The VR Theater will present two different programs each day of the conference, each running 45 minutes in length. One program includes five VR presentations, the other program presents four projects. Two 20-minute VR shorts will be presented: Space Explorers by Felix & Paul Studios, and Arden’s Wake – Expanded from Penrose Studios. Also featured within the VR Theater will be a live-action, sci-fi themed project called Trinity and a student-produced piece entitled Bluebird from Savannah College of Art and Design. This year, for the first time, a number of kiosks, located just outside of the VR Theater, will be available to attendees to view short VR content.

Jeremias says he is very excited about the wealth of projects showcased in the VR theater this year. He mentions Jeff Gipson’s Cycles, billed as the first major VR project from Walt Disney Animation Studio, which explores the true meaning of creating a home and the life it holds inside its walls; and the new chapter in Baobab Studio’s Crow: The Legend (directed by DreamWork veteran Eric Darnell), about the Native American folk tale legend who helps bring back light and warmth back to the world. Also featured is Google’s Welcome to the Light Fields, which allows users to experience realistic reflections and translucence as they visit the Gamble House, Mosaic Tile House and the Space Shuttle Discovery. Also on the do-not-miss list is Peter Billington’s acclaimed Wolves in the Walls, an adaptation of Neil Gaiman’s story which casts the viewer as the eight-year-old heroine’s companion.


“We see VR being used to tell very interesting stories, narratives exploring what it means to be homeless, or stories about the LGBTQ experience,” he adds. “There is a great project about Martin Luther King [Jr.]. And there’s a piece made with Google Tilt Brush called Show of Kindness.

Looking at the big picture, Jeremias says he is very excited to see how VR is changing the way artists are creating animation. “Tools like Tilt Brush or Quill that allow us to do quick stories are really making an impact, even if it ends up on the 2D screen, you have this sense of scale in VR. As we get more human and have better experiences interacting with virtual worlds, the tools get more intuitive and allow us to make 2D films faster and more efficiently.”

He also points out that VR adds a very personal dimension to the art of storytelling. “The fact that you not just a passive member of the audience changes everything. If you look at the history of cinema, during its early years, it was just recorded theater, but then it developed its own language and filmmakers were able to take full advantage of its dimensions and capabilities.
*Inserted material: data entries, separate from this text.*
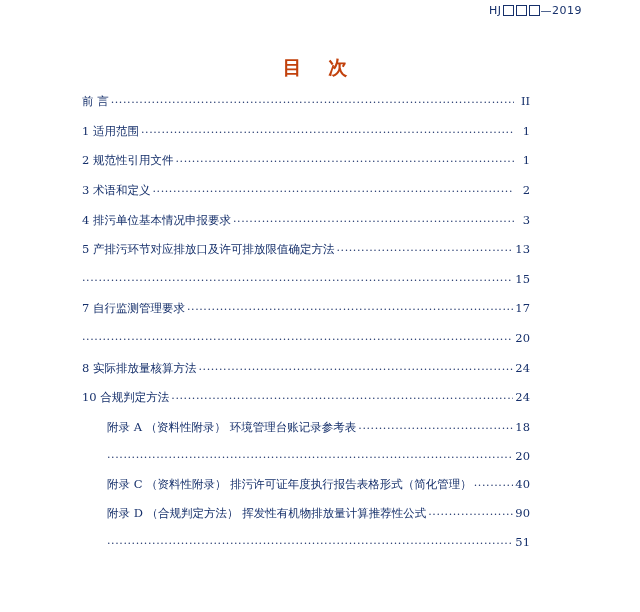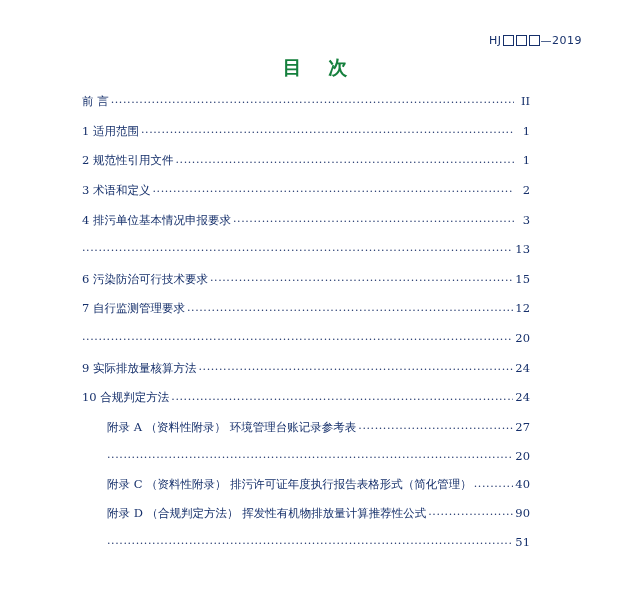--- a/index.html
+++ b/index.html
@@ -22,7 +22,7 @@
   }
   .header-code {
     position: absolute;
-    top: 34px;
+    top: 4px;
     right: 58px;
     font-size: 11px;
     letter-spacing: 0.5px;

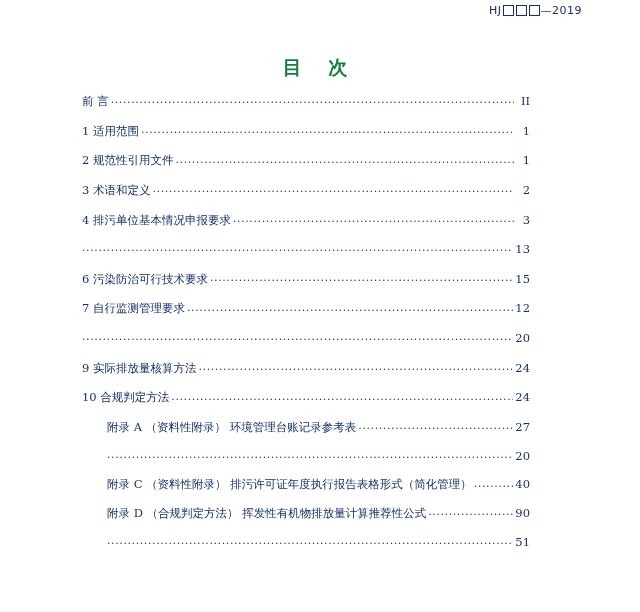--- a/index.html
+++ b/index.html
@@ -50,7 +50,7 @@
     font-size: 19px;
     font-weight: bold;
     letter-spacing: 10px;
-    color: #15803d;
+    color: #c2410c;
     font-family: "DejaVu Serif", "Liberation Serif", serif;
   }
   .toc {

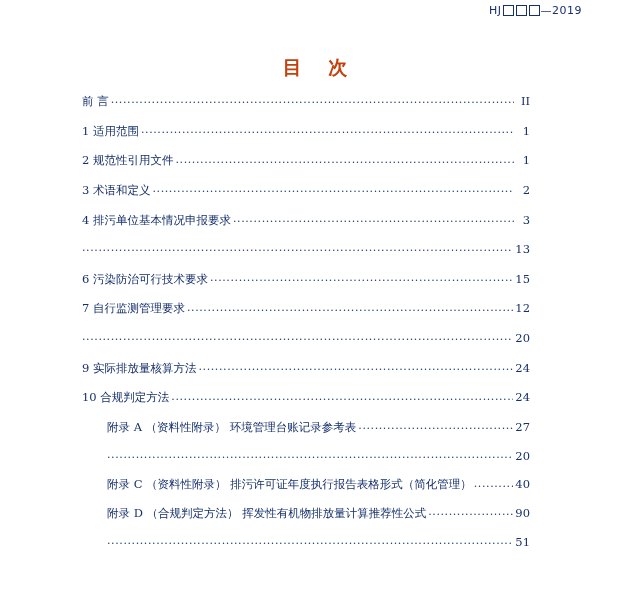--- a/index.html
+++ b/index.html
@@ -61,7 +61,7 @@
   }
   .toc-row {
     display: flex;
-    align-items: center;
+    align-items: flex-start;
     font-size: 11.5px;
     line-height: 1.1;
     color: #16306b;

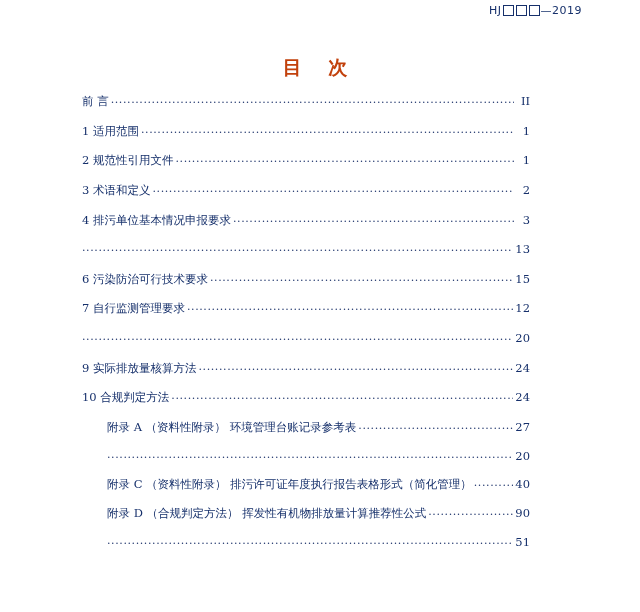--- a/index.html
+++ b/index.html
@@ -136,6 +136,7 @@
     </div>
 
     <div class="toc-row sp-main">
+      <span class="toc-label">5  产排污环节对应排放口及许可排放限值确定方法</span>
       <span class="toc-dots">......................................................................................................................................................................</span>
       <span class="toc-page">13</span>
     </div>

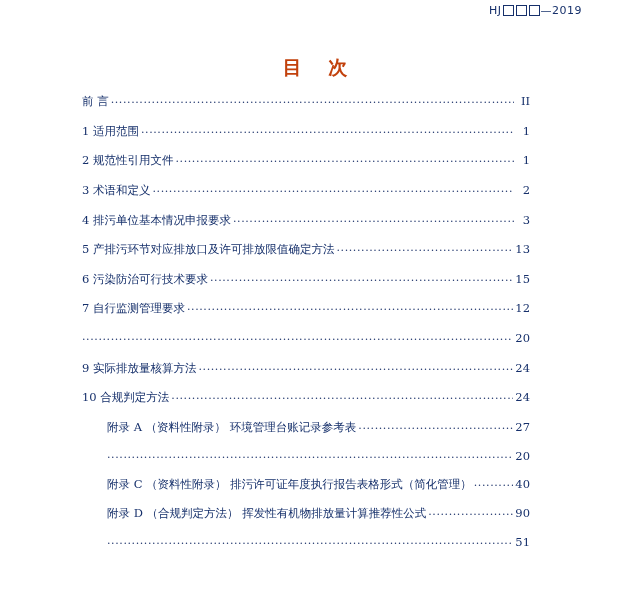--- a/index.html
+++ b/index.html
@@ -142,7 +142,6 @@
     </div>
 
     <div class="toc-row sp-main">
-      <span class="toc-label">6  污染防治可行技术要求</span>
       <span class="toc-dots">......................................................................................................................................................................</span>
       <span class="toc-page">15</span>
     </div>

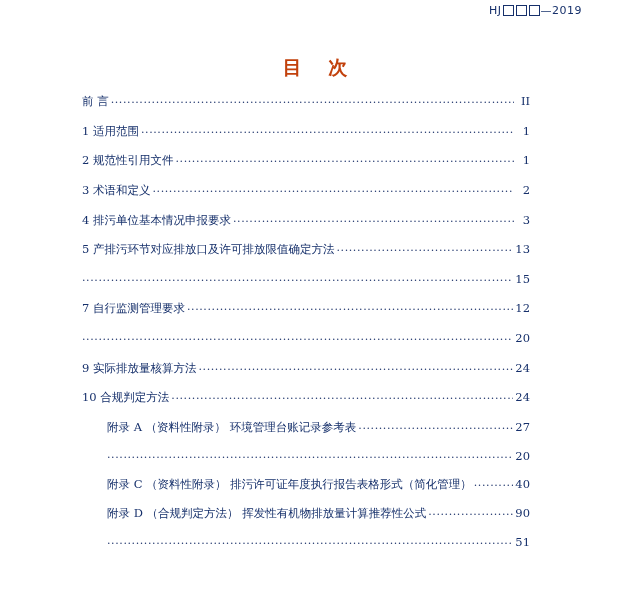--- a/index.html
+++ b/index.html
@@ -149,7 +149,7 @@
     <div class="toc-row sp-main">
       <span class="toc-label">7  自行监测管理要求</span>
       <span class="toc-dots">......................................................................................................................................................................</span>
-      <span class="toc-page">12</span>
+      <span class="toc-page">17</span>
     </div>
 
     <div class="toc-row sp-main">

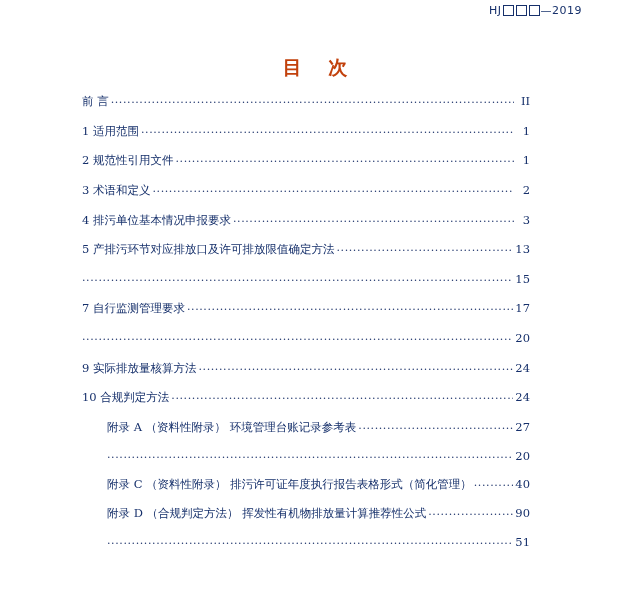--- a/index.html
+++ b/index.html
@@ -158,7 +158,7 @@
     </div>
 
     <div class="toc-row sp-main">
-      <span class="toc-label">9  实际排放量核算方法</span>
+      <span class="toc-label">8  实际排放量核算方法</span>
       <span class="toc-dots">......................................................................................................................................................................</span>
       <span class="toc-page">24</span>
     </div>

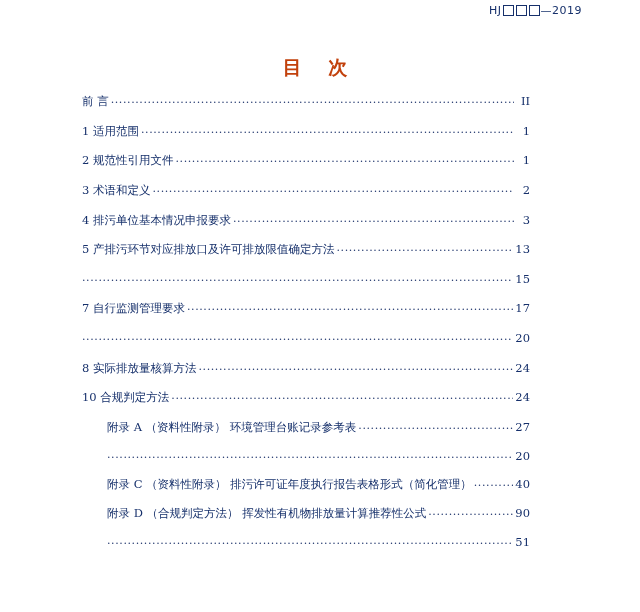--- a/index.html
+++ b/index.html
@@ -172,7 +172,7 @@
     <div class="toc-row sp-annex">
       <span class="toc-label">附录 A （资料性附录）  环境管理台账记录参考表</span>
       <span class="toc-dots">......................................................................................................................................................................</span>
-      <span class="toc-page">27</span>
+      <span class="toc-page">18</span>
     </div>
 
     <div class="toc-row sp-annex">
The same is true for the VR medium. We are still in the early days of the medium and haven’t taken full advantage of its possibilities.”

Ralph Breaks the Internet: Wreck It Ralph 2
Ralph Breaks the Internet: Wreck It Ralph 2

More of this year’s highlights include:

  • Opening Night (Aug. 13) will feature a live performance by a band taiko drummers and a keyboardist, who will play music to accompany a video montage of highlights from the history of the Electronic Theater, based on this year’s “Generations”
  • Can’t-miss Keynote by Rob Bredow (SVP, Executive Creative Director, and Head of Industrial Light & Magic). Read our recent interview with the Solo VFX producer about the SIGGRAPH conference and the state of CG here.
  • 10 Production Sessions look at the making of blockbusters such as Ready Player One, Solo: A Star Wars Story, Blade Runner 2049, Incredibles 2 and Avengers: Infinity Wars as well as sneak peeks at Disney’s Wreck-It Ralph 2 and LAIKA’s 2019 feature Missing Link. Also featured will be the VR project Crow: The Legend and the amazing vfx of HBO’s Game of Thrones.
  • A special 25th Anniversary session will look back at the making of the original Jurassic Park, hosted by the pic’s CG animator Steve “Spaz” Williams.
  • The second annual Production Gallery will showcase 50 pieces of original artwork by renowned futurist Syd Mead.